24. Penelope
24
PENELOPE
I can’t stop thinking about Linc being in the lake earlier this morning, the way he looked up at the sky, completely unmoving.
Does he do that often?
I can barely stand to be near the water anymore, but he immersed himself all the way to his neck and lay there, drifting. He looked calm in the water, but as he approached me, I could see he was ready for battle like he always is with me, especially after prom night a year ago.
He hates me.
I don’t blame him.
And he’s right. I like the pain. I lay on my bed and stare up at the ceiling, knowing there is probably something I should be doing now but not wanting to move.
I turn my head, listless and having to force myself to make that simple movement to look out the window, seeing that the sun is now setting in the sky.

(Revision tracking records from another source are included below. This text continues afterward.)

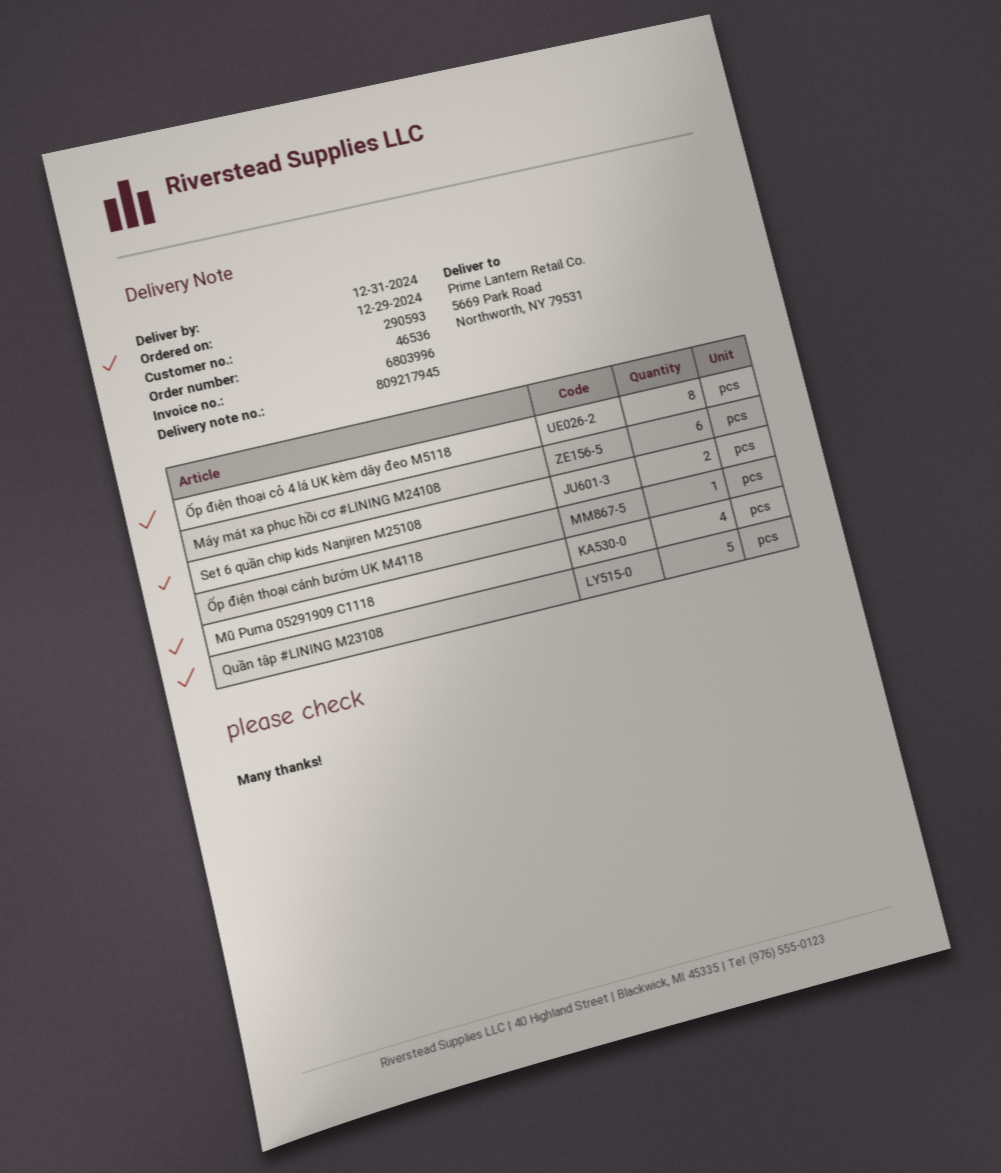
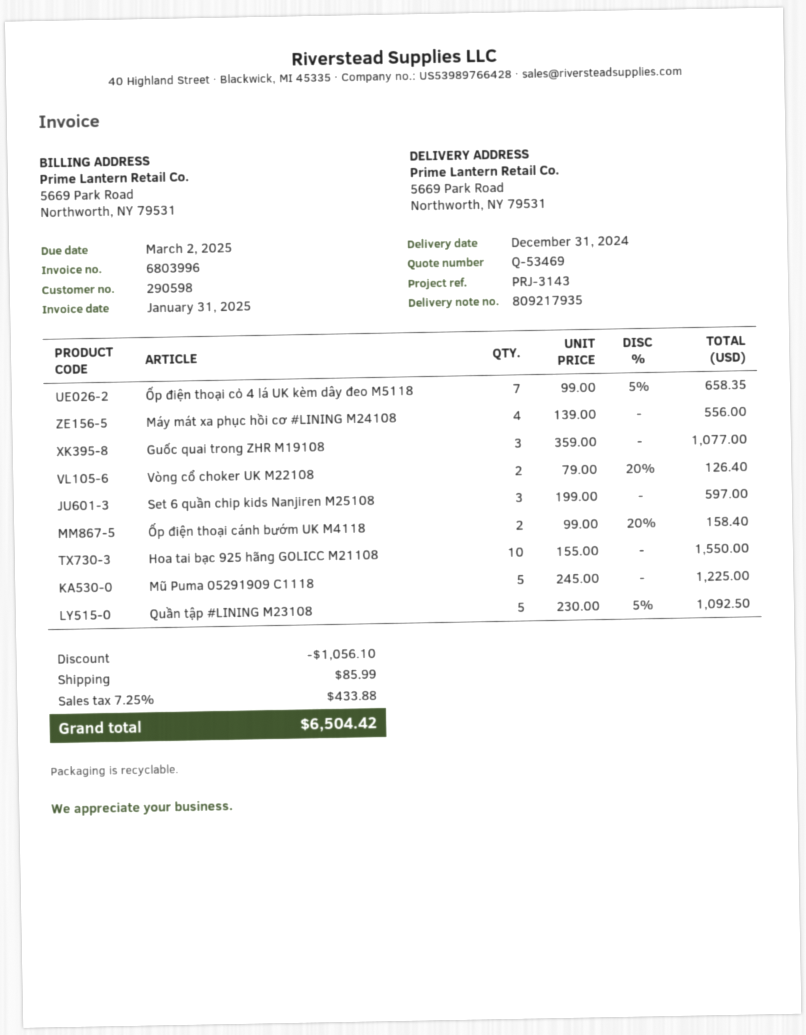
delivery note number: 809217945 -> 809217935
customer number: 290593 -> 290598
Ốp điện thoại cỏ 4 lá UK kèm dây đeo M5118: 8 -> 7
Máy mát xa phục hồi cơ #LINING M24108: 6 -> 4
Set 6 quần chip kids Nanjiren M25108: 2 -> 3
Ốp điện thoại cánh bướm UK M4118: 1 -> 2
Mũ Puma 05291909 C1118: 4 -> 5
Guốc quai trong ZHR M19108: none -> 3
Vòng cổ choker UK M22108: none -> 2
Hoa tai bạc 925 hãng GOLICC M21108: none -> 10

I hear the front door close and know Linc is home, but I’m not sure where he was. I want more punishment. I want to feel something, and pain seems to be the only emotion that registers these days.
My bedroom door is open, and I hear him walking down the hall, knowing this is my chance.
I’m sure he’s still pissed from our argument this morning. For all I know, he’s coming back from being in some other girl’s bed, but I don’t care. Maybe that would make it hurt more.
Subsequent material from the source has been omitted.